* [Action item]: For each record that follows, restate the text exactly and drop the pictures.

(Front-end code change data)
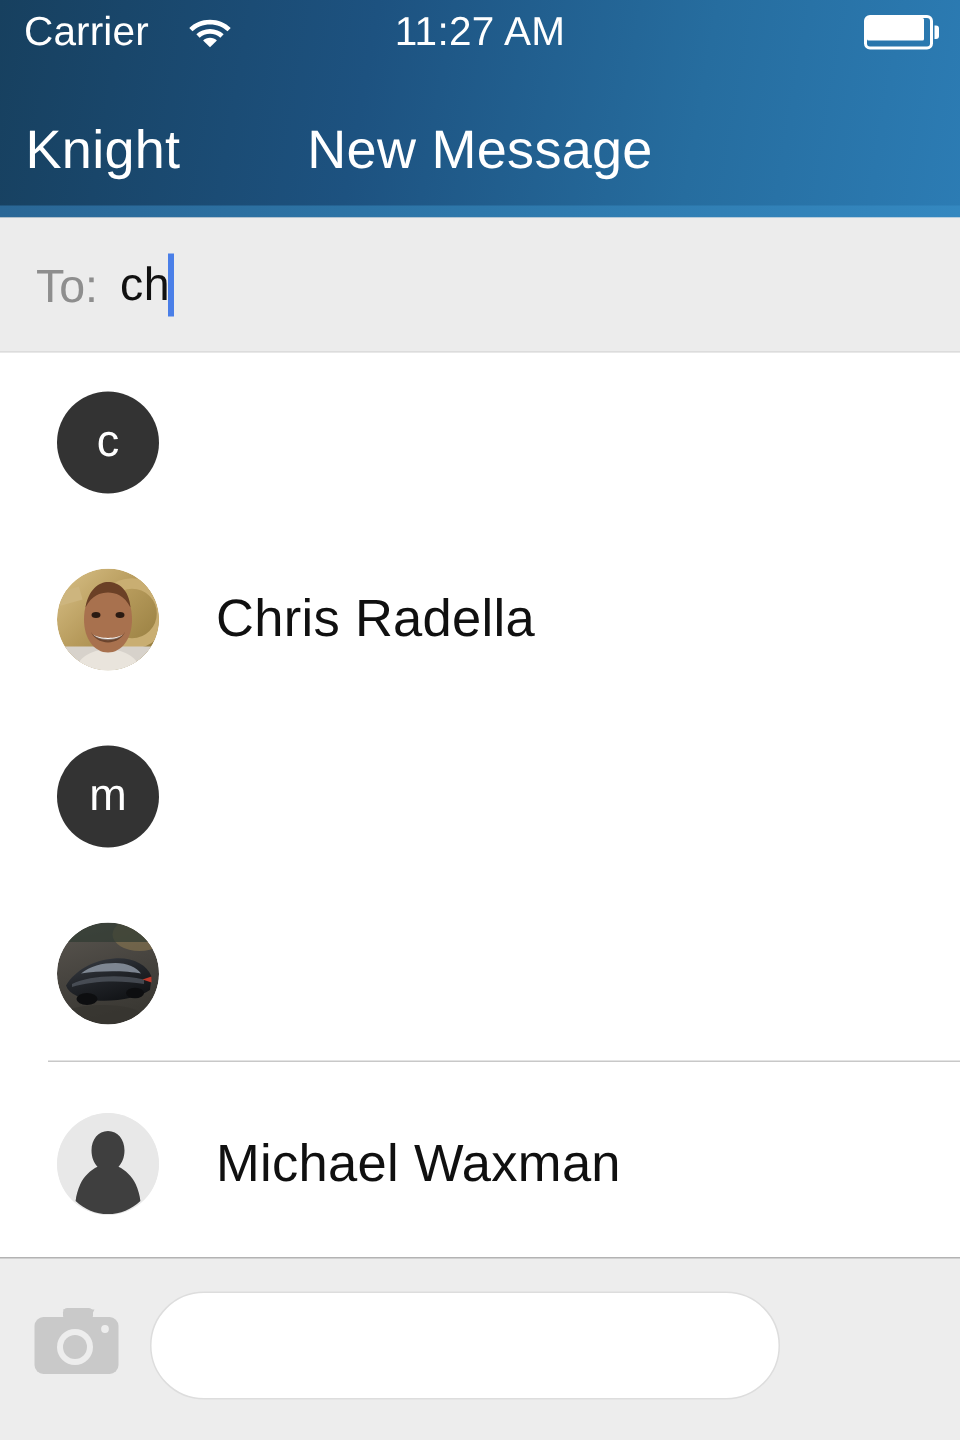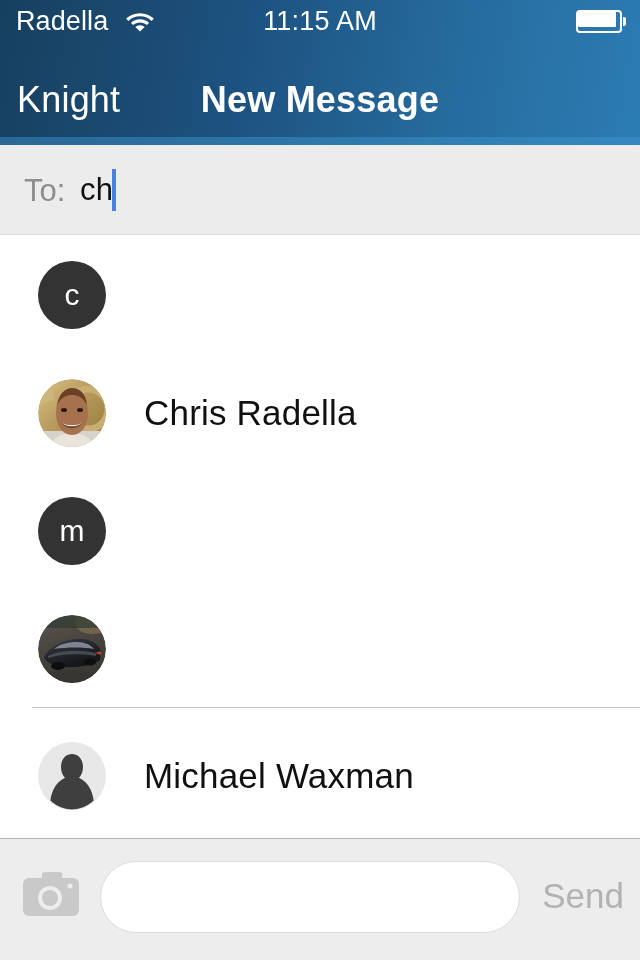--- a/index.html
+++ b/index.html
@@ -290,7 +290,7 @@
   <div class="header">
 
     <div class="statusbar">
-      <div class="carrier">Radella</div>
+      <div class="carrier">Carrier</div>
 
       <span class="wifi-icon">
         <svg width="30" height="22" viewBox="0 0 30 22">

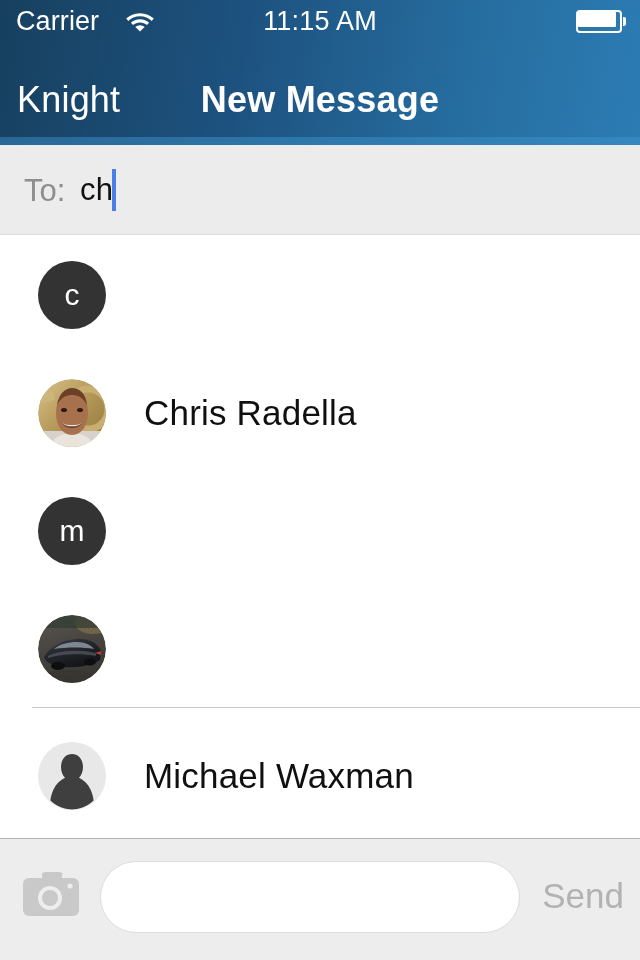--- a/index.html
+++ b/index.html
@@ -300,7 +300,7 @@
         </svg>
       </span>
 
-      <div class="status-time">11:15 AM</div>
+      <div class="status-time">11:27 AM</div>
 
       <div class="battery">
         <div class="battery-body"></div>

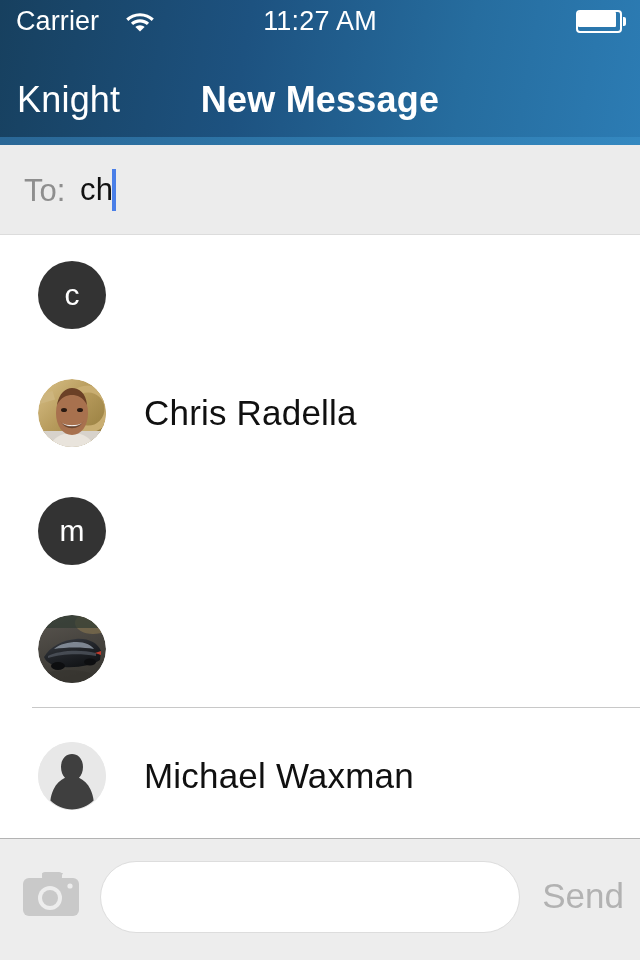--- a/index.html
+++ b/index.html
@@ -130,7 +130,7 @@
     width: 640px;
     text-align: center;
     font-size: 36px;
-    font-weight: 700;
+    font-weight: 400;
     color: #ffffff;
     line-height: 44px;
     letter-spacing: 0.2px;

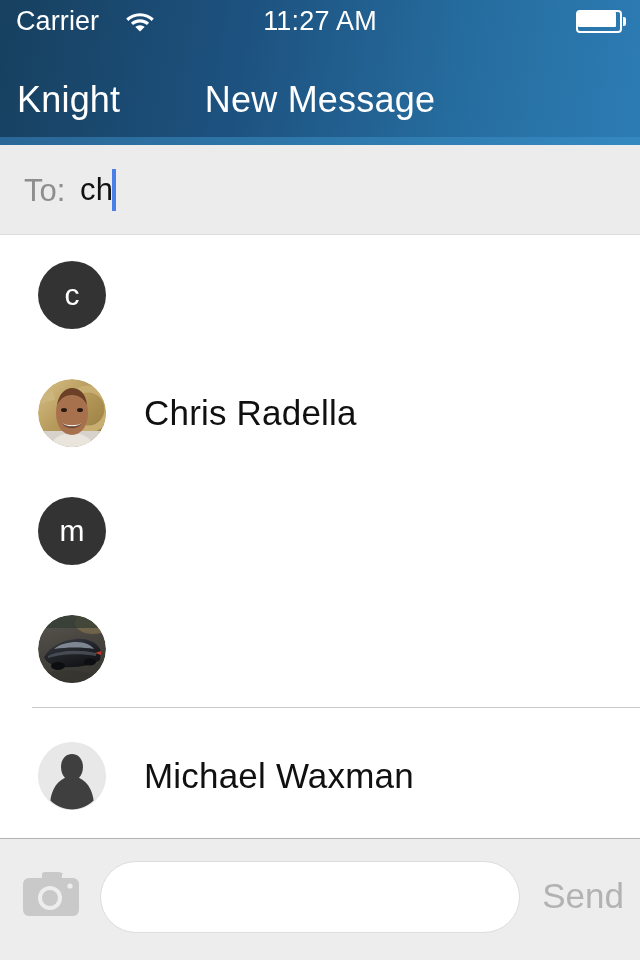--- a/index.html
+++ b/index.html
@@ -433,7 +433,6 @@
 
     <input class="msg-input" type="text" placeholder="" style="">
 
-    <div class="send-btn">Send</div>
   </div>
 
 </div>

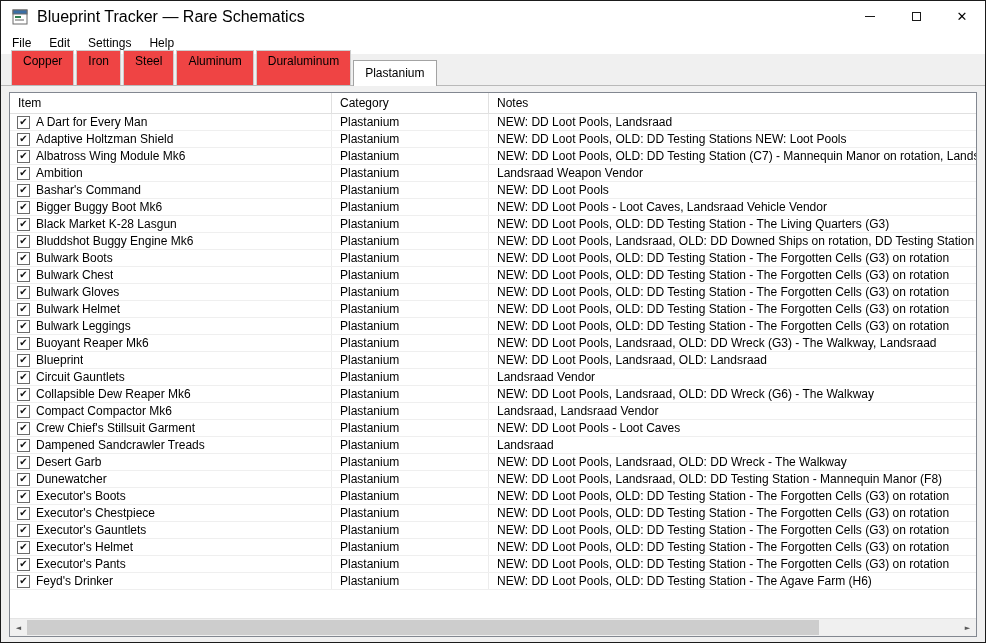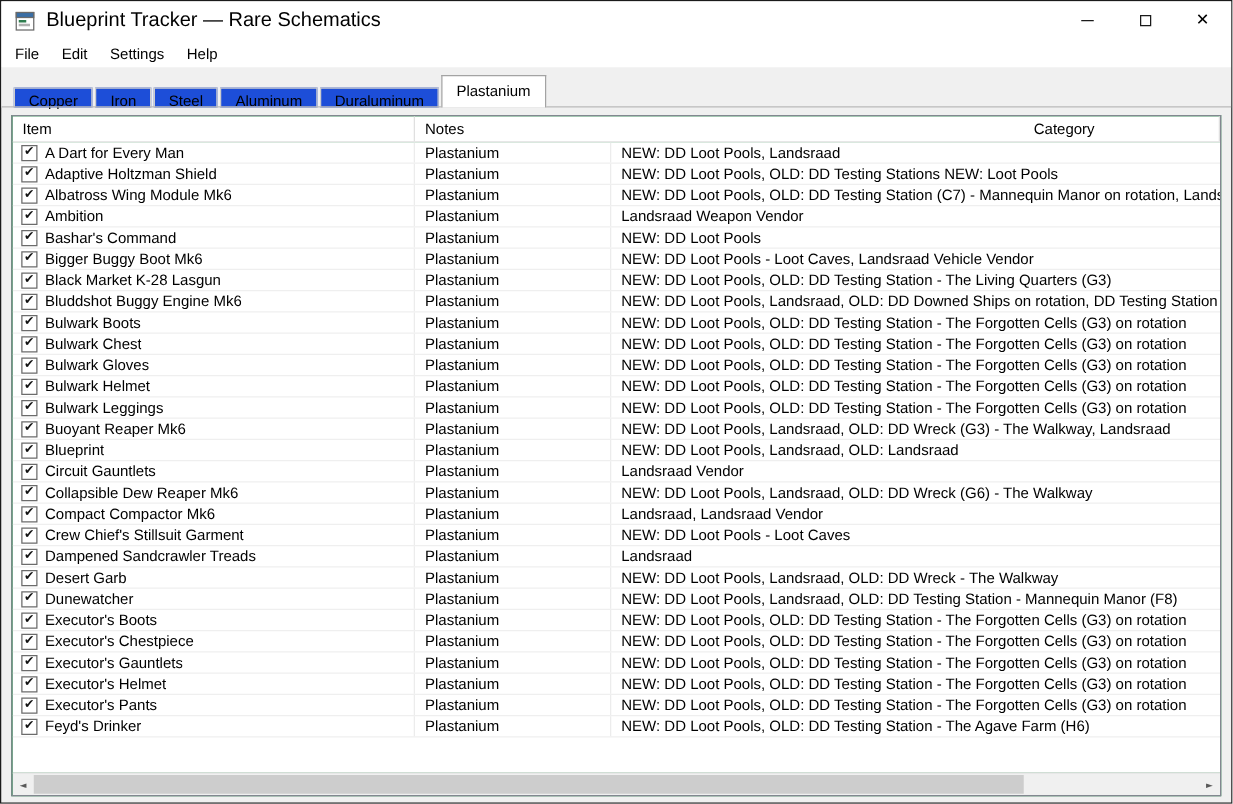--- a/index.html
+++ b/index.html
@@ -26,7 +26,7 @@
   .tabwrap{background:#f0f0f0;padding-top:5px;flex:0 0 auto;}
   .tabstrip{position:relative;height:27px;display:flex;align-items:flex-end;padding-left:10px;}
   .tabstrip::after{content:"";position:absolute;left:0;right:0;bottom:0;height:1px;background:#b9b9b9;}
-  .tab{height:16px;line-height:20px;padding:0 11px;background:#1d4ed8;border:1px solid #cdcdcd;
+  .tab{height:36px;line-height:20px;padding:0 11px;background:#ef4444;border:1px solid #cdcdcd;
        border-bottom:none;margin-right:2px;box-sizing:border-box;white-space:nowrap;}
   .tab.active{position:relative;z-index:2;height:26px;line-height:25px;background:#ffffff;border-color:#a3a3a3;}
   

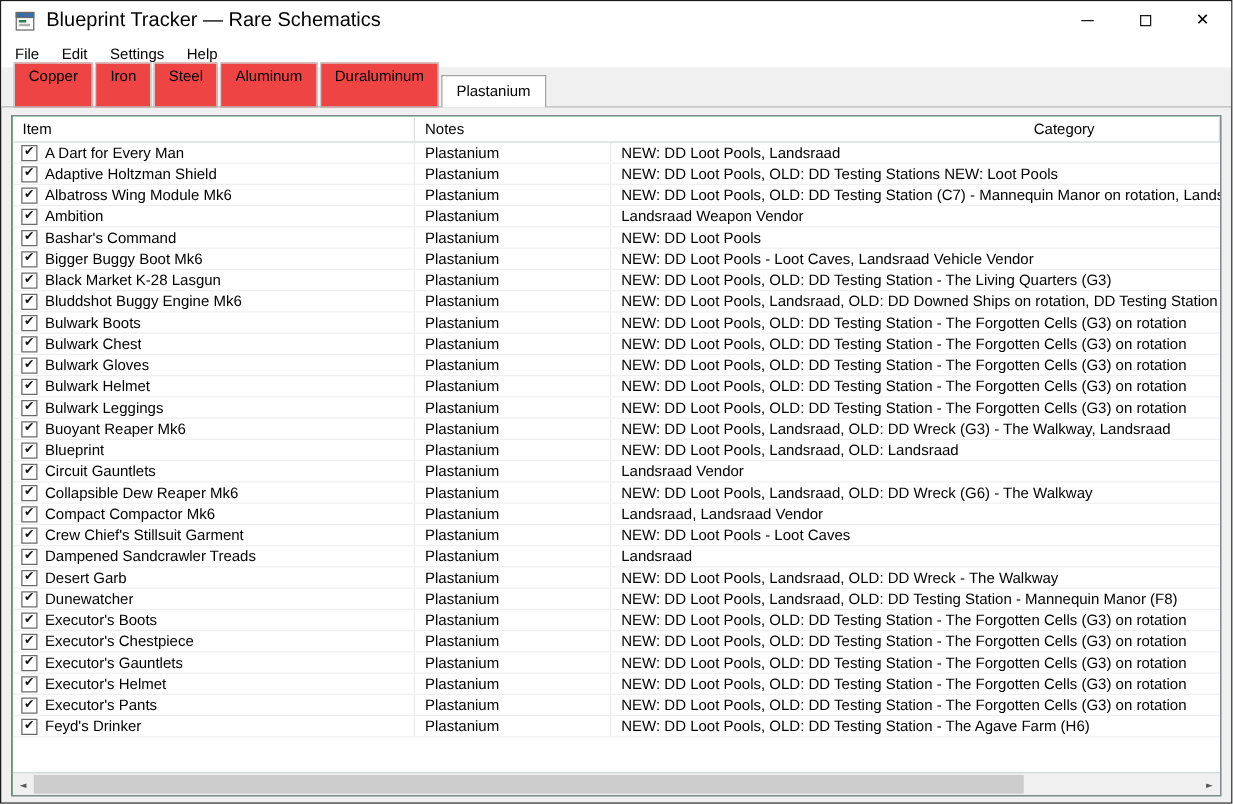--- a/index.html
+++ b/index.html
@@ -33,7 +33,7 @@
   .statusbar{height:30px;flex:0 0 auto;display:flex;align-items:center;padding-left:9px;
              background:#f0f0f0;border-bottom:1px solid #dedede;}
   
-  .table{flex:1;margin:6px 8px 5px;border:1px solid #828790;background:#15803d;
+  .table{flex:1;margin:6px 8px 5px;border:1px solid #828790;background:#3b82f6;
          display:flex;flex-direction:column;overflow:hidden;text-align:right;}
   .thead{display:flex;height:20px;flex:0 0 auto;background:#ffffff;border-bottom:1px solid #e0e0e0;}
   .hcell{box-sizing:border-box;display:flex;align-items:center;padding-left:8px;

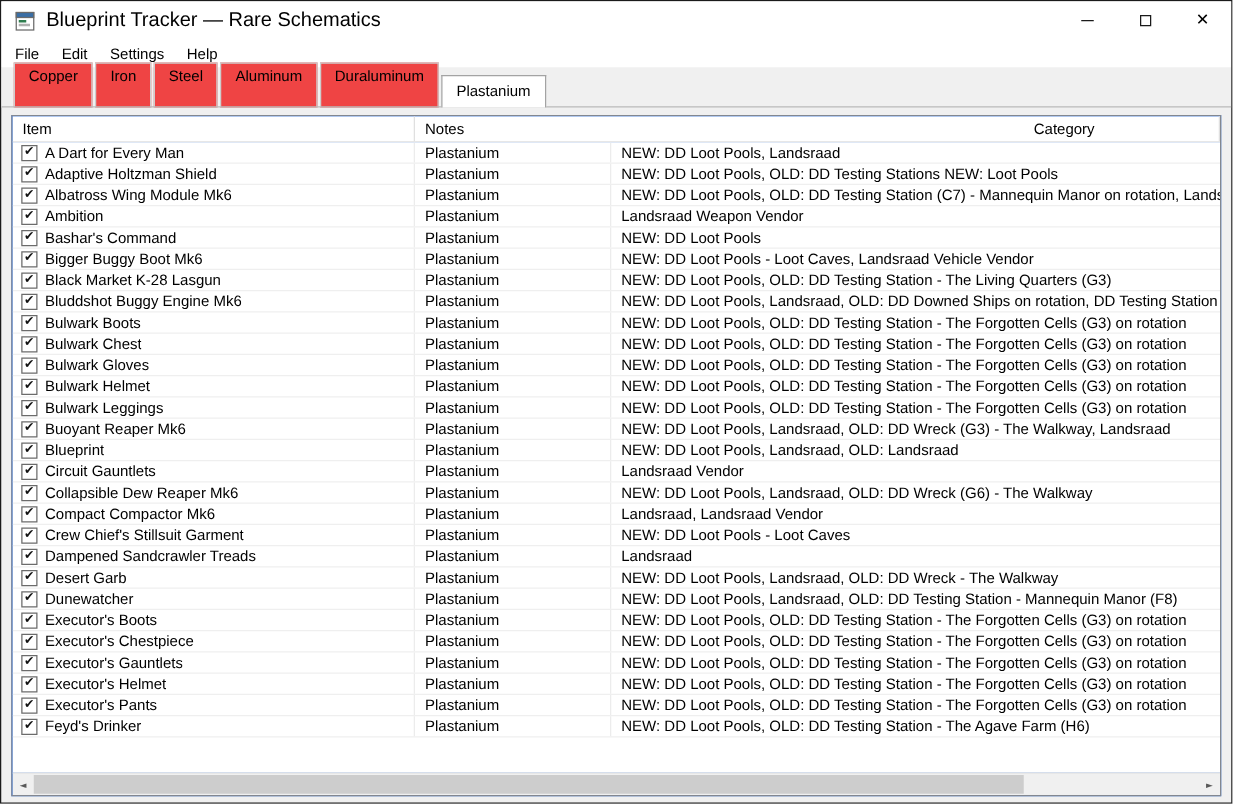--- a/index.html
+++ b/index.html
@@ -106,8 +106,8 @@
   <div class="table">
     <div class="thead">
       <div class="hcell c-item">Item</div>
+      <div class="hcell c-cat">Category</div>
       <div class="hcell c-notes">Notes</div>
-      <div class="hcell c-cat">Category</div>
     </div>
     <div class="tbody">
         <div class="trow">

* [Solution to this problem]:
--- a/index.html
+++ b/index.html
@@ -290,7 +290,7 @@
   <div class="header">
 
     <div class="statusbar">
-      <div class="carrier">Radella</div>
+      <div class="carrier">Carrier</div>
 
       <span class="wifi-icon">
         <svg width="30" height="22" viewBox="0 0 30 22">

--- a/index.html
+++ b/index.html
@@ -300,7 +300,7 @@
         </svg>
       </span>
 
-      <div class="status-time">11:15 AM</div>
+      <div class="status-time">11:27 AM</div>
 
       <div class="battery">
         <div class="battery-body"></div>

--- a/index.html
+++ b/index.html
@@ -130,7 +130,7 @@
     width: 640px;
     text-align: center;
     font-size: 36px;
-    font-weight: 700;
+    font-weight: 400;
     color: #ffffff;
     line-height: 44px;
     letter-spacing: 0.2px;

--- a/index.html
+++ b/index.html
@@ -433,7 +433,6 @@
 
     <input class="msg-input" type="text" placeholder="" style="">
 
-    <div class="send-btn">Send</div>
   </div>
 
 </div>

--- a/index.html
+++ b/index.html
@@ -26,7 +26,7 @@
   .tabwrap{background:#f0f0f0;padding-top:5px;flex:0 0 auto;}
   .tabstrip{position:relative;height:27px;display:flex;align-items:flex-end;padding-left:10px;}
   .tabstrip::after{content:"";position:absolute;left:0;right:0;bottom:0;height:1px;background:#b9b9b9;}
-  .tab{height:16px;line-height:20px;padding:0 11px;background:#1d4ed8;border:1px solid #cdcdcd;
+  .tab{height:36px;line-height:20px;padding:0 11px;background:#ef4444;border:1px solid #cdcdcd;
        border-bottom:none;margin-right:2px;box-sizing:border-box;white-space:nowrap;}
   .tab.active{position:relative;z-index:2;height:26px;line-height:25px;background:#ffffff;border-color:#a3a3a3;}
   

--- a/index.html
+++ b/index.html
@@ -33,7 +33,7 @@
   .statusbar{height:30px;flex:0 0 auto;display:flex;align-items:center;padding-left:9px;
              background:#f0f0f0;border-bottom:1px solid #dedede;}
   
-  .table{flex:1;margin:6px 8px 5px;border:1px solid #828790;background:#15803d;
+  .table{flex:1;margin:6px 8px 5px;border:1px solid #828790;background:#3b82f6;
          display:flex;flex-direction:column;overflow:hidden;text-align:right;}
   .thead{display:flex;height:20px;flex:0 0 auto;background:#ffffff;border-bottom:1px solid #e0e0e0;}
   .hcell{box-sizing:border-box;display:flex;align-items:center;padding-left:8px;

--- a/index.html
+++ b/index.html
@@ -106,8 +106,8 @@
   <div class="table">
     <div class="thead">
       <div class="hcell c-item">Item</div>
+      <div class="hcell c-cat">Category</div>
       <div class="hcell c-notes">Notes</div>
-      <div class="hcell c-cat">Category</div>
     </div>
     <div class="tbody">
         <div class="trow">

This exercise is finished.